In practice, this new system works quite well as it offers players a choice. Do you choose the best outcomes in isolation or play tactfully to level up desired alignment perks?. It gives a decent level of replayability to the Campaign mode too as different choices will yield different experiences. Also choosing which of the princes to play as will unlock special units, perks and play styles unique to each one. This means you’ll need to adapt your approach to win with each of them. And in a game that for all its successes, can become repetitive, these are welcome ideas, to keep the 8 different potential campaigns fresh.
Campaigns play largely the same as the main game, although there have been tweaks to make certain aspects smoother. Reforms, for example, are simpler than the main game, with a much more straightforward layout. Additional Reforms are unlocked as you upgrade your Faction Level, which has been tweaked in line with your princely ambitions. Advanced Reforms now also take longer to execute before another can be completed. So choosing which to pursue now feels more weighty and considered than the main game.
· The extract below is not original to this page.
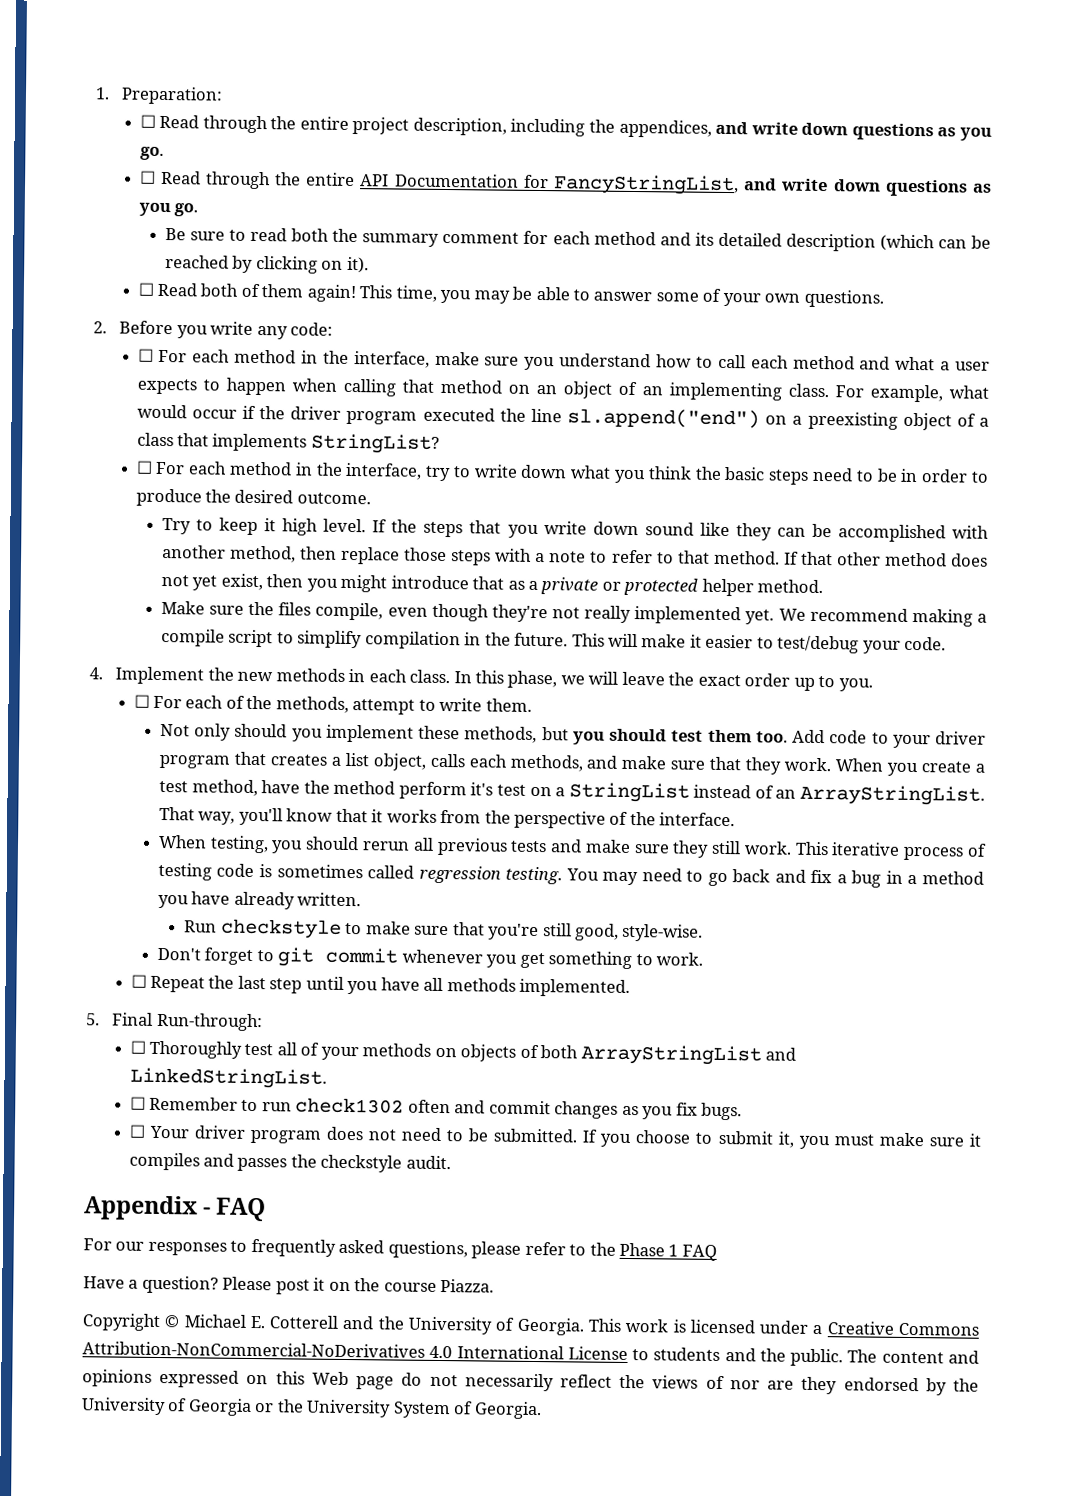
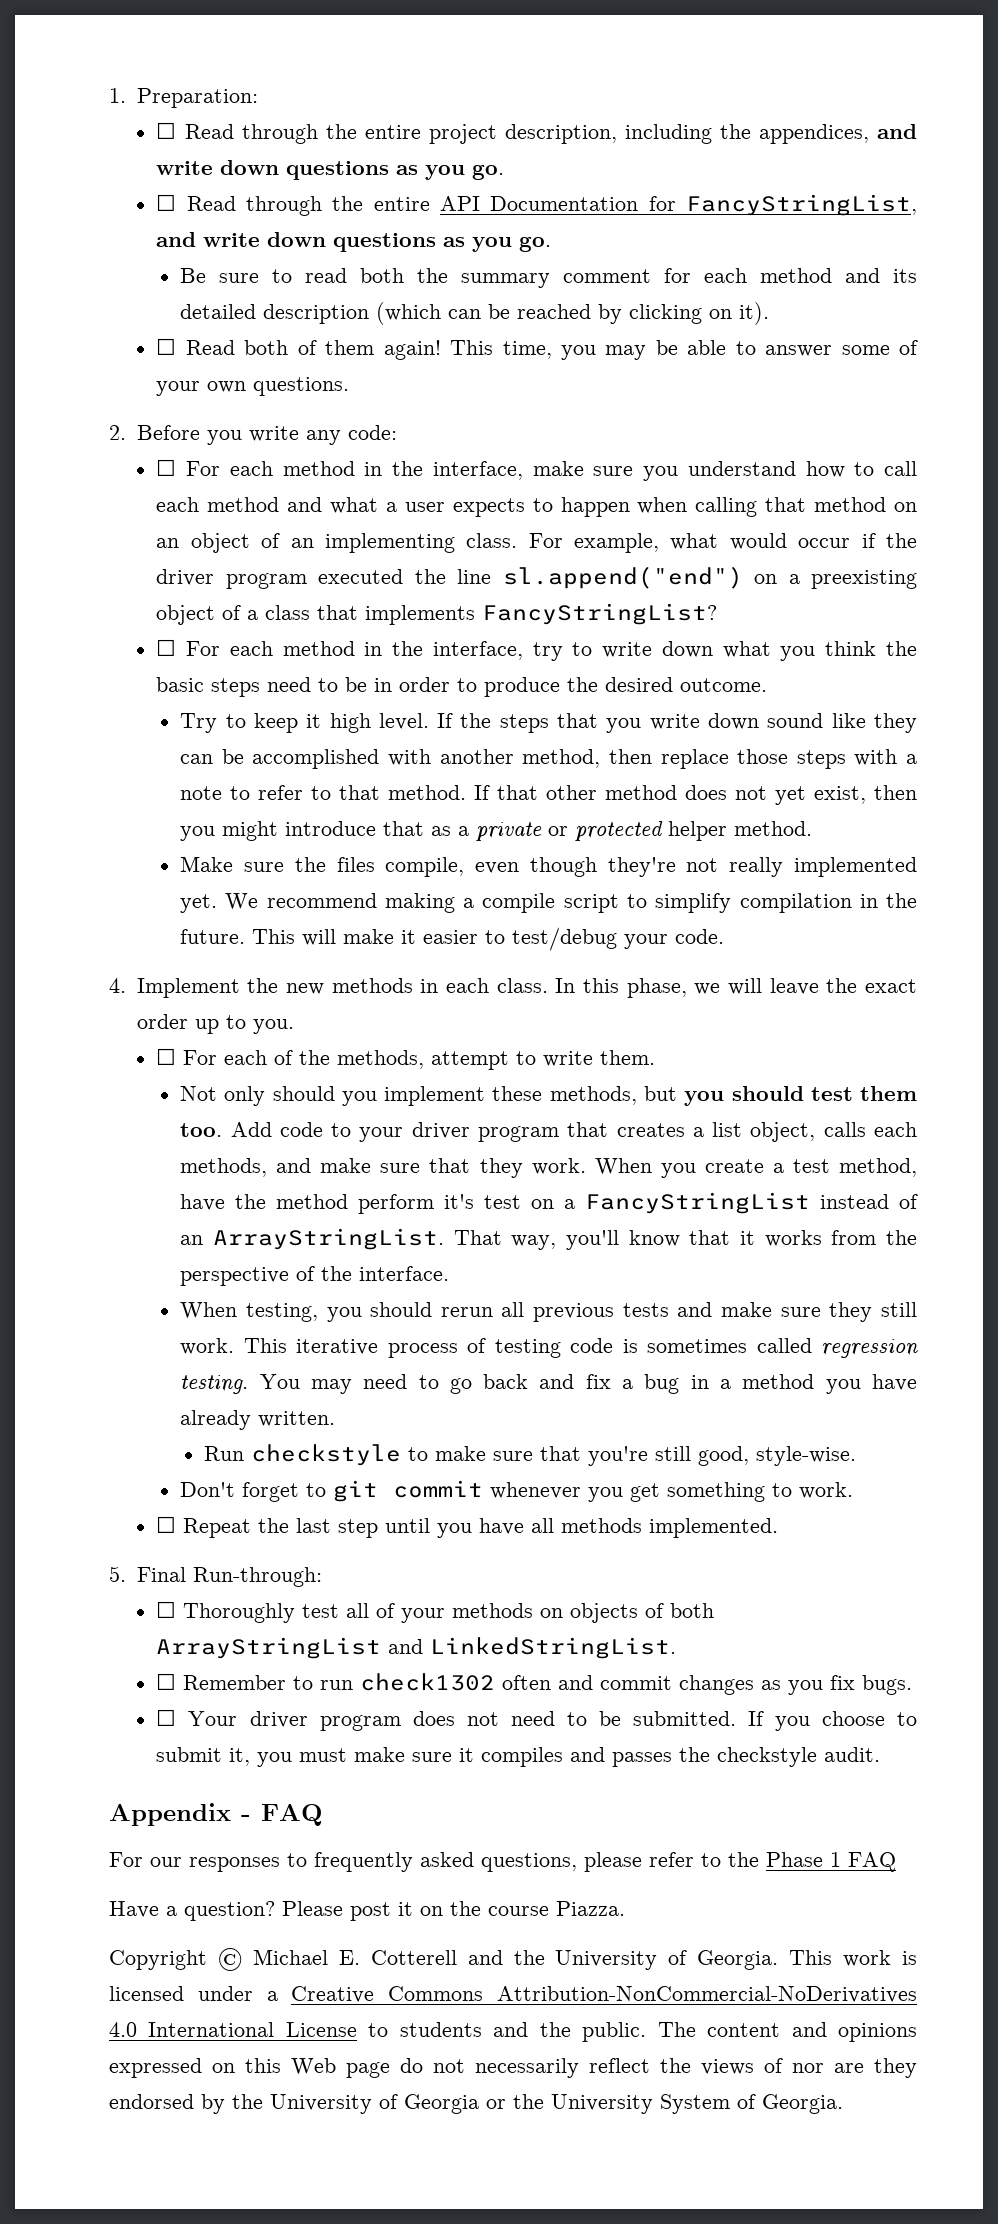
- For example, what would occur if the driver program executed the line sl.append("end") on a preexisting object of a class that implements StringList?
+ For example, what would occur if the driver program executed the line sl.append("end") on a preexisting object of a class that implements FancyStringList?
- When you create a test method, have the method perform it's test on a StringList instead of an ArrayStringList.
+ When you create a test method, have the method perform it's test on a FancyStringList instead of an ArrayStringList.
The wildest update, the new Dynasty mode, is actually separate from the Eight Princes Campaign mode. Musou fans will be right at home here as Three Kingdoms does its take on the Dynasty Warriors series. You choose three heroes in a horde-style arcade mode to take on waves of enemies, to try and survive up to 30 rounds. Heroes that survive rounds accumulate points to spend on new abilities in preparation for the next onslaught.
I’ve always been a fan of Total War’s Romance mode of powerful generals supporting in battle. It’s more glamourous than the realistic Records mode with each fighter equally as pervious to a blade. And thankfully Dynasty Mode takes the best bits of Romance Mode and dials them up to eleven. At the click of a button, your heroes can unleash deadly attacks to destroy scores of foes at once. And there’s something very cathartic about seeing an enemy group destroyed in a single strike. If you get your heroes cooperating, and combining attacks, you’ll see off swarms of enemies with ease.
The top-down camera from regular battles is back, and the minimap shows the direction of oncoming attacks. I often wished for a fixed camera behind my heroes, as you would have in a Warriors game. I yearned for the control you get from a stable camera position, being able to accurately unleash attacks. But this may have been confusing whilst switching between heroes, and the AOE reticules do a good job of targeting your abilities.
But the biggest downfall of some Musou games occurs here as well in the repetitive gameplay on offer. Rounds last several minutes with none of the perks you can earn in between feeling particularly game-changing (with perhaps the exception being the healing perk). As such, often you’re simply going through the motions rather than really getting stronger. And the 80 or so minutes it could take to complete the 30 rounds end up feeling a bit of a chore after a while. This is a big shame given how good it feels to lay the smackdown on a load of enemies at once. Dynasty mode certainly isn’t a bad addition and definitely is a welcome change of pace. However, it will likely only serve as a temporary stopgap to the main Campaign and multiplayer modes.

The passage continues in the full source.